DESCRIPTION OF THE TASK: Count every line in the entries that follow where the word "footer" appears, then state only the total.

PROVIDED ENTRIES START

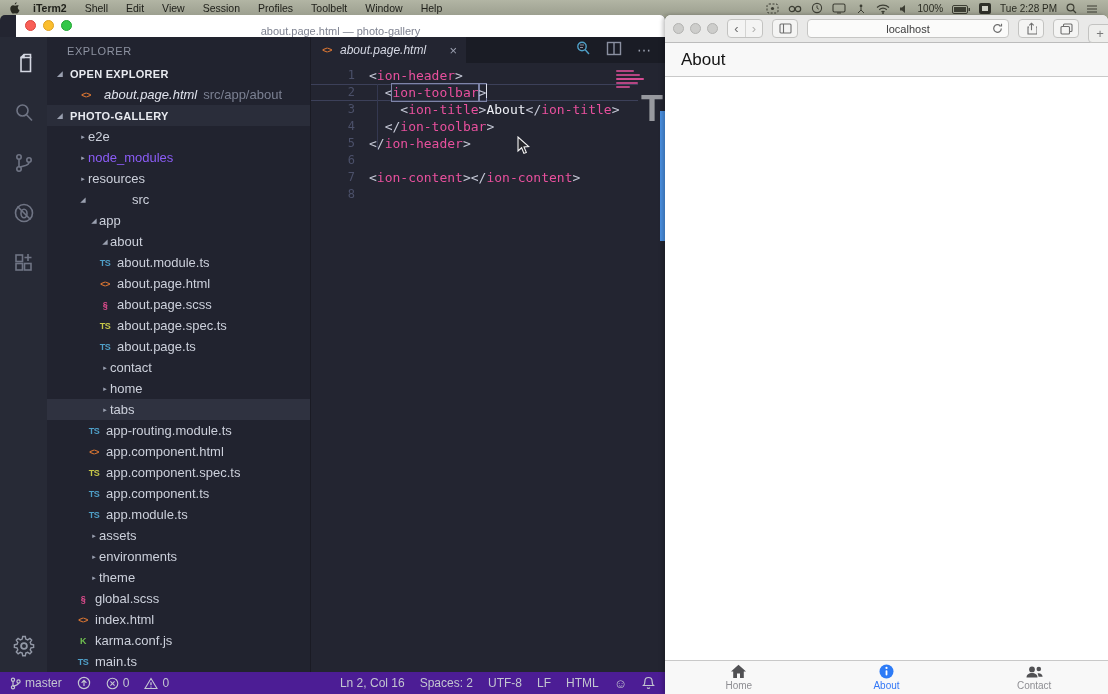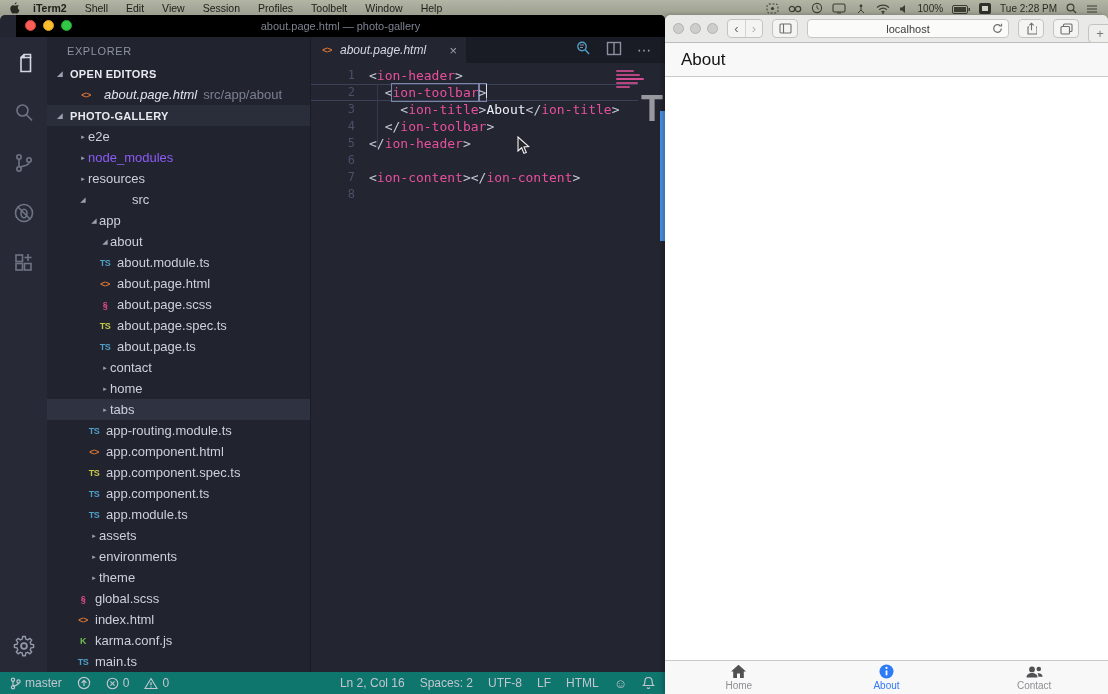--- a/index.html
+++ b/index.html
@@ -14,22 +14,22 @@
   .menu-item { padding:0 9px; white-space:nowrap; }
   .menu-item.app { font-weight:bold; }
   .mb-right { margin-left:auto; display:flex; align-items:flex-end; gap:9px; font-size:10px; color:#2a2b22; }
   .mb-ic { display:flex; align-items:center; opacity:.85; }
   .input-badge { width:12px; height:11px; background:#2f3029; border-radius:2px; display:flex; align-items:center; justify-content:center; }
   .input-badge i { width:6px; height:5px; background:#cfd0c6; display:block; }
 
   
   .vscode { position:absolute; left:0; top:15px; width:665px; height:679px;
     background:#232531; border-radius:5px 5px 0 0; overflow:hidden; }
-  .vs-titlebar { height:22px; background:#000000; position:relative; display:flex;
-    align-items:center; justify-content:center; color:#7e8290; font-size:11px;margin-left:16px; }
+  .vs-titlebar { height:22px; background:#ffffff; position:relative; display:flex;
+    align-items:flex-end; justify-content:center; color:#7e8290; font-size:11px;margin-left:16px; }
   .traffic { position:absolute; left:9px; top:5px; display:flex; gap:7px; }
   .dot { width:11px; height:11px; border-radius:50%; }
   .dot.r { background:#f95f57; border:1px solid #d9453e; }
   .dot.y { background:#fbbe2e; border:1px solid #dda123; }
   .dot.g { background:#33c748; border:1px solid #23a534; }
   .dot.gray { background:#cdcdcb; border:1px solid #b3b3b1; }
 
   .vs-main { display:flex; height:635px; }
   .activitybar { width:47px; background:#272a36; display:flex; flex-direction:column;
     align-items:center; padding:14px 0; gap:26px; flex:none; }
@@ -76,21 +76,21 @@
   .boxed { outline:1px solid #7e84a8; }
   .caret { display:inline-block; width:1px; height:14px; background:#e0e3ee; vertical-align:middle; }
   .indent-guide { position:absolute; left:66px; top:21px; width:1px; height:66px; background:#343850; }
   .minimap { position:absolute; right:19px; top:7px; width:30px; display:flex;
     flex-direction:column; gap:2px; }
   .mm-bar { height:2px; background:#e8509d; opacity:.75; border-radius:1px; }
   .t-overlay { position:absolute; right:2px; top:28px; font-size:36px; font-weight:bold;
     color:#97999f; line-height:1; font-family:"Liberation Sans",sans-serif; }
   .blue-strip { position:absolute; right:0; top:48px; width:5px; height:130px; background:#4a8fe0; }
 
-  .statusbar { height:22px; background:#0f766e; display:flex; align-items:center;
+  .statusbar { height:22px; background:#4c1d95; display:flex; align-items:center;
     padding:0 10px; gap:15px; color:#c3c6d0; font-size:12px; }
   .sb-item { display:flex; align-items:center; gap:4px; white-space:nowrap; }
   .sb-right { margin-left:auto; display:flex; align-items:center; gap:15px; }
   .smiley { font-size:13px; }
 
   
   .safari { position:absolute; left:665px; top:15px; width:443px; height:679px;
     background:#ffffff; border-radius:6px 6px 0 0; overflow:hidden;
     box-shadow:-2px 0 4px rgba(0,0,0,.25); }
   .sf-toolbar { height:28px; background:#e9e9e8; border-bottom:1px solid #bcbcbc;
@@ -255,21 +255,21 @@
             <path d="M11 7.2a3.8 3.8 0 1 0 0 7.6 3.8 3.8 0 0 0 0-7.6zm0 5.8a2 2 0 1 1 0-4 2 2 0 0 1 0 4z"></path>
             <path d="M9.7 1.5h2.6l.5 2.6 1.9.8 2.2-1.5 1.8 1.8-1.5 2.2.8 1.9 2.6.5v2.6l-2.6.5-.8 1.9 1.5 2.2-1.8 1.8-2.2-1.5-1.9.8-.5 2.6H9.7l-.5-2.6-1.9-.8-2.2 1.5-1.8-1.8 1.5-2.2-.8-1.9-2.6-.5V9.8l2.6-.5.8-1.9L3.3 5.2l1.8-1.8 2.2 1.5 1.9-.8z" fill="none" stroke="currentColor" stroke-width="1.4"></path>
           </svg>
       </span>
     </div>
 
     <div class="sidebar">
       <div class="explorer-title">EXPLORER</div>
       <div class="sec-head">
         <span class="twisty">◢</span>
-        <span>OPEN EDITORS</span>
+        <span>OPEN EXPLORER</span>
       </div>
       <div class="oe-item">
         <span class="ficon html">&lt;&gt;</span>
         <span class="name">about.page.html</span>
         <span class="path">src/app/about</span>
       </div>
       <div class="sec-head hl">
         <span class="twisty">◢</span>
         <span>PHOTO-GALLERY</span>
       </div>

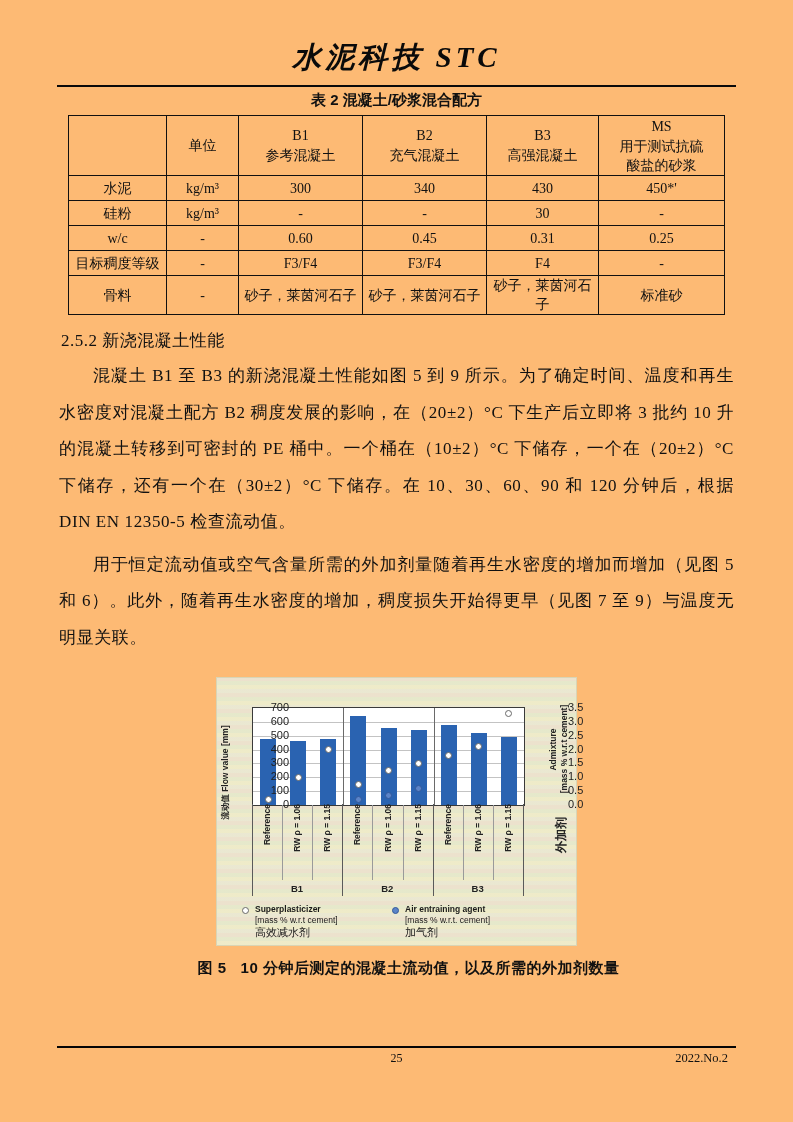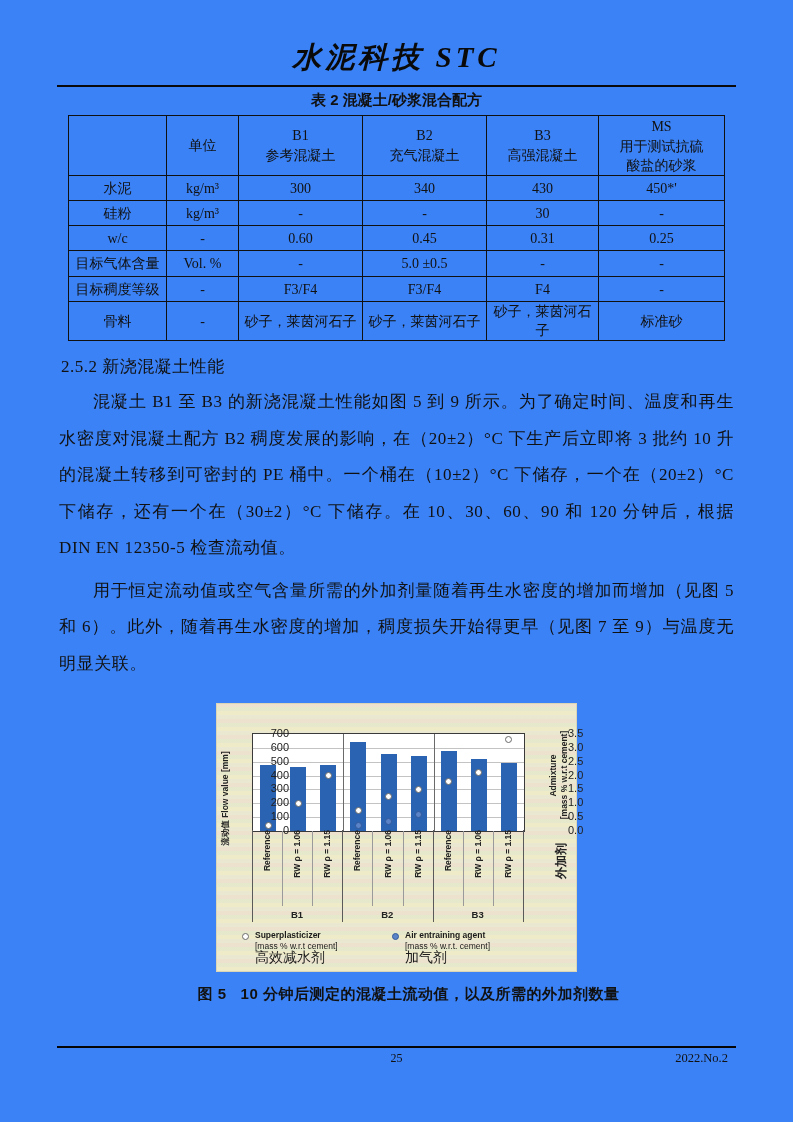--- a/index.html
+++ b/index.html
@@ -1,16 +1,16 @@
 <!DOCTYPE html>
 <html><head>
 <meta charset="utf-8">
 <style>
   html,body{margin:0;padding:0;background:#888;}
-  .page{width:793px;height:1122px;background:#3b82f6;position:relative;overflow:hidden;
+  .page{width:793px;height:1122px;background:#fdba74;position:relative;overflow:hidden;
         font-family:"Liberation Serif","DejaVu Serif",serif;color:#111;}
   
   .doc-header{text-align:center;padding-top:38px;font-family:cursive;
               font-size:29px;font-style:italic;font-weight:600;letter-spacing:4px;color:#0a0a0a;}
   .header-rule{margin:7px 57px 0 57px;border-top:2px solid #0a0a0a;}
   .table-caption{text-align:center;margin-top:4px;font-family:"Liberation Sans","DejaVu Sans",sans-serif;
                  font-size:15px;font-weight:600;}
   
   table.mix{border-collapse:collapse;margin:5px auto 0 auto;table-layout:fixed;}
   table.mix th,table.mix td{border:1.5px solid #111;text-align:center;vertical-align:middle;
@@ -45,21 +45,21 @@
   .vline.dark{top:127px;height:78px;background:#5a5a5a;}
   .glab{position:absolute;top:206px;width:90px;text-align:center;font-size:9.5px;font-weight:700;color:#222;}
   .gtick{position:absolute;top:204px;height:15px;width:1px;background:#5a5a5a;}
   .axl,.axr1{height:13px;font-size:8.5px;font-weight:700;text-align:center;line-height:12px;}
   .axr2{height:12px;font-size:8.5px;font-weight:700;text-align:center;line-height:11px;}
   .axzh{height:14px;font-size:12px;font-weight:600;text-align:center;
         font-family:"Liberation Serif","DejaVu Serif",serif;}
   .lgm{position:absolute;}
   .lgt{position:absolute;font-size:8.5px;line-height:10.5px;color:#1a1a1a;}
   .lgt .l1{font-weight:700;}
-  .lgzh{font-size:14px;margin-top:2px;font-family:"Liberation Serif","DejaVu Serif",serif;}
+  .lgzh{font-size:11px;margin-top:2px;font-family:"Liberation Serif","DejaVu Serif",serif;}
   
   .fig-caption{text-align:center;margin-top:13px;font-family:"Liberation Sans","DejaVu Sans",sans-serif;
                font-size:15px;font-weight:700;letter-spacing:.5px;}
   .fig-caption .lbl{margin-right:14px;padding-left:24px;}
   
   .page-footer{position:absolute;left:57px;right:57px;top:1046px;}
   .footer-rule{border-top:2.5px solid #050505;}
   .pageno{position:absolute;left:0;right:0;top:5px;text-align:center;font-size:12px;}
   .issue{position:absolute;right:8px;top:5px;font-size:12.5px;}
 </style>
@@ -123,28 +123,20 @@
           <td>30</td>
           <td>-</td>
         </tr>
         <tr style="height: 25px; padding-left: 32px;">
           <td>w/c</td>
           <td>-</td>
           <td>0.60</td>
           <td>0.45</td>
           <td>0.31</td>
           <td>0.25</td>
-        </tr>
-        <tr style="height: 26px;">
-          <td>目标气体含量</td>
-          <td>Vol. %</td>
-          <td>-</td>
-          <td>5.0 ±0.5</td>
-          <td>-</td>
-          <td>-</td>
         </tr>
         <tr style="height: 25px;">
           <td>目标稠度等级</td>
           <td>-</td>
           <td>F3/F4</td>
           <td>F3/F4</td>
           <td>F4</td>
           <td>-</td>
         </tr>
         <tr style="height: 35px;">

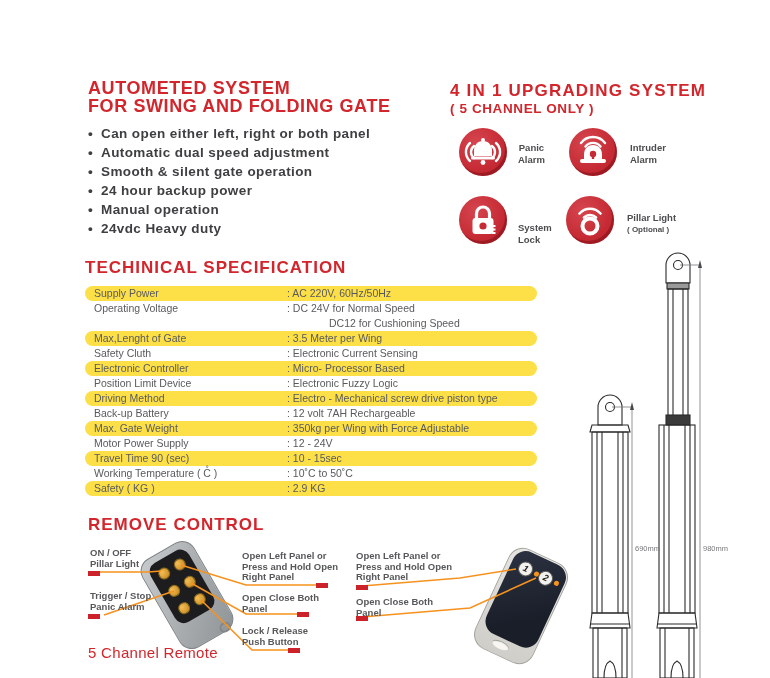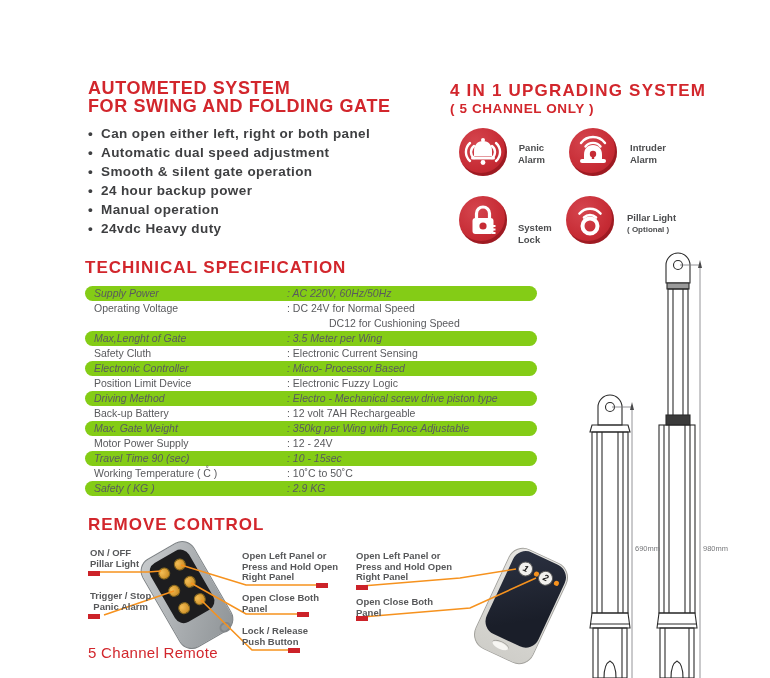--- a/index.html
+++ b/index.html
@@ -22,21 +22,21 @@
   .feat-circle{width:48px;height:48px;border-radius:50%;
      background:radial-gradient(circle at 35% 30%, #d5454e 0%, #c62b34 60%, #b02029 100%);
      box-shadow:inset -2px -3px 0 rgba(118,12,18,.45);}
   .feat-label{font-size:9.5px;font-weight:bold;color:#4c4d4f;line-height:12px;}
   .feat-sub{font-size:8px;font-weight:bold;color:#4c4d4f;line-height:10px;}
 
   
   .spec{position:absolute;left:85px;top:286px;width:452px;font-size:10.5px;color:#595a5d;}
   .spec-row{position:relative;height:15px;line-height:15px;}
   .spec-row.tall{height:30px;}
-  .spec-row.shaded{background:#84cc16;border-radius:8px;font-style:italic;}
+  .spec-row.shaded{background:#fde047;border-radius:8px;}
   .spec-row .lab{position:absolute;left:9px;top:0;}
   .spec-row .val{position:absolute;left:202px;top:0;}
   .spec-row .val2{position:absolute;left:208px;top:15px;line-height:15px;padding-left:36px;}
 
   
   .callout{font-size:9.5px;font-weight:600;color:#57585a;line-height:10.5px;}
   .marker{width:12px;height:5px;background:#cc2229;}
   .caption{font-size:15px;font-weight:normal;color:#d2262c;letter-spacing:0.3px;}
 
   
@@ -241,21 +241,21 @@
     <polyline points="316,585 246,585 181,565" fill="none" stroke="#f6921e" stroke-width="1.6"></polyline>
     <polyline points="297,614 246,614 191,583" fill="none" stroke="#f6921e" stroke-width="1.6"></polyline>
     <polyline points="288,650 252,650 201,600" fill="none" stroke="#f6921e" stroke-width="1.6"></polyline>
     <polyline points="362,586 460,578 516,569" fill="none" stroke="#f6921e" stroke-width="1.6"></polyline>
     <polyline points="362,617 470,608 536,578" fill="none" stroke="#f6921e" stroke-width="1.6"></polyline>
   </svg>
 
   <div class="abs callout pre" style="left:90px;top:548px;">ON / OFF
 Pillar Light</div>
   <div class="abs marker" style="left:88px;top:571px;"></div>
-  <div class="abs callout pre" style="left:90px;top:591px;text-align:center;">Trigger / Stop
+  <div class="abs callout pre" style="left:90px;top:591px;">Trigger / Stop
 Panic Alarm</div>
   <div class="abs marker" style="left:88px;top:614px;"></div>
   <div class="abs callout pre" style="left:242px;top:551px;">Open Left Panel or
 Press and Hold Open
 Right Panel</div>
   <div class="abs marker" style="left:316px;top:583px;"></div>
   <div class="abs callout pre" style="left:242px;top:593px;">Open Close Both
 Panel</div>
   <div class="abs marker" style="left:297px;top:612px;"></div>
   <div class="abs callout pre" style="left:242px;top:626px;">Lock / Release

PROVIDED ENTRIES END

RESULT FOR THIS TASK: 2